Innige Schwesternbande: Seite an Seite gingen Helga und Irene Winter durchs Leben

Seite an Seite ein Leben lang. Nun zogen die Schwestern Helga und Irene Winter aus Bregenz gemeinsam ins Altersheim.
Bregenz Bedächtig schneidet Irene Winter (94) ihrer Schwester Helga (89) die Stirnfransen. Als diese sich danach im Spiegel anschaut, sagt sie zu Irene: „Das hast du aber gut gemacht, Irene.“ Helga und Irene sind ein gutes Team und seit Kindertagen unzertrennlich. Die Schwestern wurden in eine Kaufmannsfamilie hineingeboren. Der Vater betrieb in Bregenz ein Stoffwarengeschäft. Der Krieg nahm den Winters viel. Der lungenkranke Bruder, der den Kriegsdienst in einer Fabrik ableistete, starb nach einer Erkältung im Lazarett. Das Zuhause der Winters und ihr Geschäft wurden in den letzten Kriegstagen bombardiert. Danach lag das Haus in Schutt und Asche.
Männermangel nach dem Krieg
Mit vereinter Kraft gelang der Neuanfang. „Wir mussten uns eine Wohnung und eine Arbeit suchen“, erzählt Helga, die die harte Zeit des Wiederaufbaus noch in guter Erinnerung hat. Die Schwestern wurden bei der Schöller-Fabrik fündig. Dort arbeiteten beide bis zu ihrer Pensionierung. Keine der beiden heiratete oder gründete eine Familie. Helga hat dafür eine Erklärung: „Nach dem Krieg gab es nicht mehr viele Männer. Meine Jahrgänge waren gefallen und die Alten haben mich nicht interessiert.“ Den Männermangel bekam sie auch im Tanzkurs zu spüren. „Mich forderte der Tanzlehrer auf, weil kein anderer Mann da war.“ Jetzt meldet sich auch Irene zu Wort, die im Alter vergesslich wurde, und angeblich einmal kurz vor der Heirat mit einem Amerikaner stand: „Ich weiß nicht, warum es nicht geklappt hat mit dem Heiraten“, sagt sie und blickt fragend ihre Schwester Helga an. Die sieht zwar aufgrund einer Augenerkrankung fast nichts mehr, hat aber noch ein sehr gutes Gedächtnis. Sie erinnert sich, wie der Vater sie und Irene einmal ermahnte: „Bringt mir ja keinen Mann, der euch das Geld verputzt.“
“Wir haben das Geld mit Reisen verputzt.”

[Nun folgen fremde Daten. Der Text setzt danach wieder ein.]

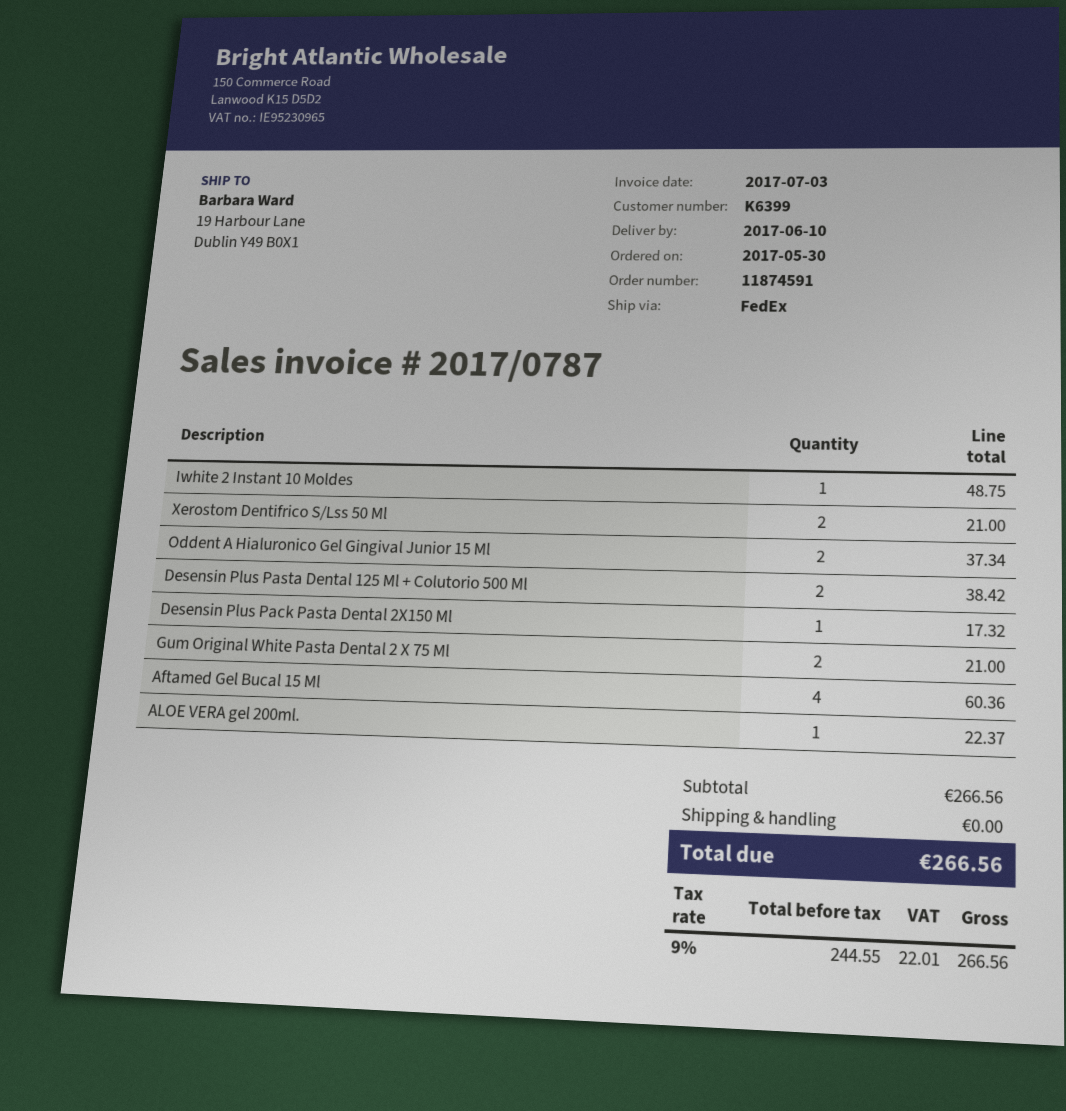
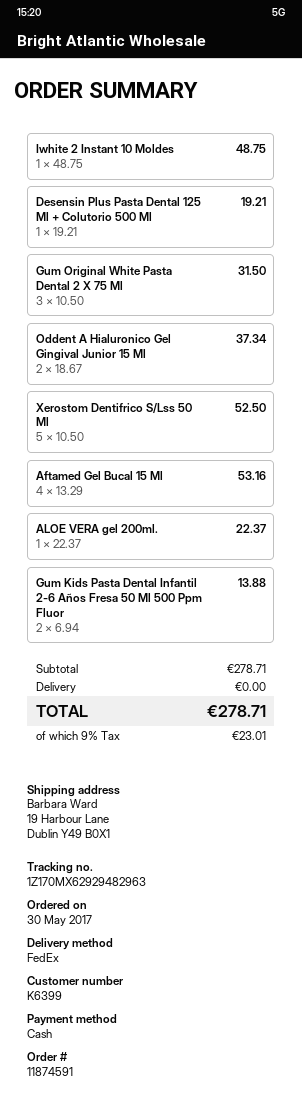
Xerostom Dentifrico S/Lss 50 Ml: 2 for 21.00 -> 5 for 52.50
Desensin Plus Pasta Dental 125 Ml + Colutorio 500 Ml: 2 for 38.42 -> 1 for 19.21
Desensin Plus Pack Pasta Dental 2X150 Ml: 1 for 17.32 -> none
Gum Original White Pasta Dental 2 X 75 Ml: 2 for 21.00 -> 3 for 31.50
Aftamed Gel Bucal 15 Ml: 4 for 60.36 -> 4 for 53.16
Gum Kids Pasta Dental Infantil 2-6 Años Fresa 50 Ml 500 Ppm Fluor: none -> 2 for 13.88
subtotal: 266.56 -> 278.71
tax: 9% = 22.01 -> 9% = 23.01
total: 266.56 -> 278.71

Helga Winter, Pensionistin
Das Geld verputzten die Schwestern, die immer zusammenwohnten, auf andere Art und Weise. „Wir haben drei Viertel der Welt gesehen“, gibt Helga preis, dass sie und Irene sehr reiselustig und fasziniert von fremden Kulturen waren. Helga hätte noch einmal gerne den fünften Kontinent bereist, aber die nachlassende Sehkraft machte ihr einen Strich durch die Rechnung. Geblieben sind ihr aber die Erinnerungen an schöne, große Reisen. In diesen schwelgt Helga oft. „Irene, kannst du dich noch an die Mitternachtssonne am Nordkap erinnern?“, fragt sie ihre Schwester. Als sie keine Antwort bekommt, wird Helga ärgerlich. „Sag halt auch was, Irene.“ Aber Irene entfährt nur ein „Ich weiß es nicht mehr.“

Helga drängt jetzt ihre Schwester zum Aufbruch. Komm, zieh deine Schuhe an.“ Das Geschwisterpaar, das vor ein paar Monaten gemeinsam ins Sozialzentrum Mariahilf gezogen ist und sich dort ein Zimmer teilt, möchte zum Campingplatz Weiss gehen. „Dort gibt es den besten Wurstsalat“, beteuert Helga. Obwohl sie fast blind ist und Irene oft schwindlig wird, wollen die betagten Frauen den Weg dorthin zu Fuß gehen. Gemeinsam haben sie diesen Weg schon ein paar Mal gemeistert. „Wir haken uns ein. Irene sieht für mich. Und führen tue ich“, erklärt Helga, wie sie den Campingplatz erreichen. Dort werden die Winter-Schwestern immer mit den gleichen Worten begrüßt: „Jetzt kommen die Mädels wieder.“ Hier weiß man: Irene und Helga gibt es nur im Doppelpack. Die Schwestern bedeuteten sich schon in der Jugend viel. Aber das Alter schweißte die Geschwister, die zusammen das Leben bewältigten, noch enger zusammen, denn jetzt brauchen sie sich noch mehr. Keine kann sich vorstellen, ohne die andere zu sein. Deshalb wünscht sich Helga inniglich, „dass uns der Herrgott gleichzeitig holt“.